The parties do disagree about whether the Court is empowered to consider and find "extraordinary and compelling reasons" beyond those specifically enumerated in the Application Notes to § 1B1.13, with Browne thoughtfully explaining why a number of courts have concluded they have such authority, Doc. No. 138 at 4-7; Doc. No. 147 at 5-6, and the government urging deference to the BOP precludes courts from looking beyond the enumerated reasons, Doc. No. 143 at 12-13. Because the Court finds that Browne has established one of the enumerated reasons, the Court need not resolve this quarrel.
Here, Browne's medical records demonstrate that he suffers from a number of serious conditions, including several that place him at greater health risk should he contract COVID-19. See generally Doc. No. 138-1. The government says, "[n]either the Court nor the government currently has any information beyond the statements in Defendant's motion that can serve to support his contentions regarding his health or the conditions at FCI Fort Dix." Doc. No. 143 at 10. This assertion is simply untrue. The Presentence Investigation Report ("PSR") prepared for Browne's sentencing confirms that he suffers from high blood pressure (i.e., hypertension) and takes medication to treat it. The government neither objected to the PSR—which it possesses, see Doc. No. 143 at 13 (citing PSR)—nor sought an opportunity to contest its brief recitation of Browne's medical history. Looking beyond the PSR, Browne has submitted more than one hundred pages of BOP medical records in support of his motion. Those records confirm the hypertension noted in the PSR, e.g., Doc. No. 138-1 at 2, and further reflect treatment for asthma, obesity, and diabetes, e.g., id. at 4-6, 9-10, 19. The government has offered nothing to dispute the information documented in the BOP medical records. Moreover, the BOP is an arm of the Department of Justice. The government can obtain—and, in other cases, has obtained—information beyond that which is "publicly available," see Doc. No. 143 at 10-11 (reciting information gleaned from BOP websites), regarding COVID-19 conditions at BOP institutions and the medical care provided to federal detainees and inmates.
In particular, the BOP records reflect an assessment in November 2019 of "Asthma . . . Current," with an albuterol inhaler prescribed as treatment. Doc.

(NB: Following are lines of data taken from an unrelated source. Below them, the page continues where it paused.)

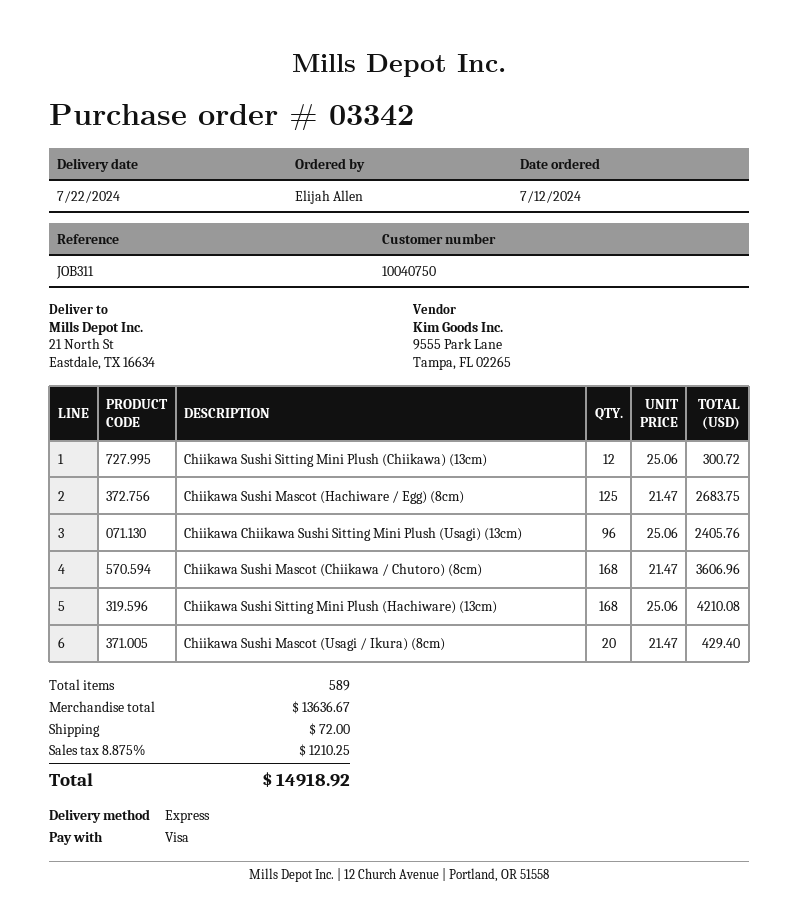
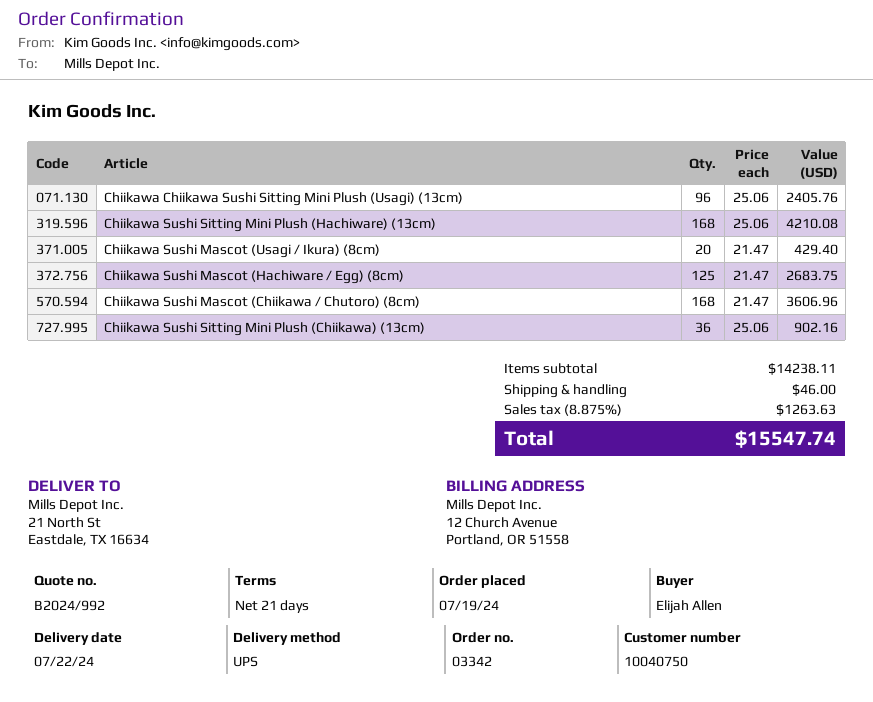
order date: 2024-07-12 -> 2024-07-19
shipping method: express -> UPS
Chiikawa Sushi Sitting Mini Plush (Chiikawa) (13cm): 12 x 25.06 = 300.72 -> 36 x 25.06 = 902.16
subtotal: 13636.67 -> 14238.11
shipping: 72.00 -> 46.00
tax: 8.875% = 1210.25 -> 8.875% = 1263.63
total: 14918.92 -> 15547.74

No. 138-1 at 5-6. They assess Browne's body mass index ("BMI") as 32.5 in November 2019, id. at 4, down from 41.3 in May 2019, id. at 9. See CDC, "Defining Adult Overweight and Obesity," http://www.cdc.gov/obesity/adult/defining.html (last visited June 30, 2020) (designating as obese any adult with a BMI of 30.0 or above). And, they document a "History of Diabetes" with ongoing counseling for "diabetes mellitus management," Doc. No. 138-1 at 9-10, 19, 36, 67, 78, though they also include blood tests with results below the listed threshold for (but suggesting increased risk of) diabetes, id. at 50, 86; see also id. at 2, 4, 6, 12, 15, 18, 38, 61, 64, 66, 79 (citing "Pre-DM," presumably meaning pre-diabetes). Whether Browne is diabetic or pre-diabetic would not alter the Court's resolution of his motion given his other established medical conditions.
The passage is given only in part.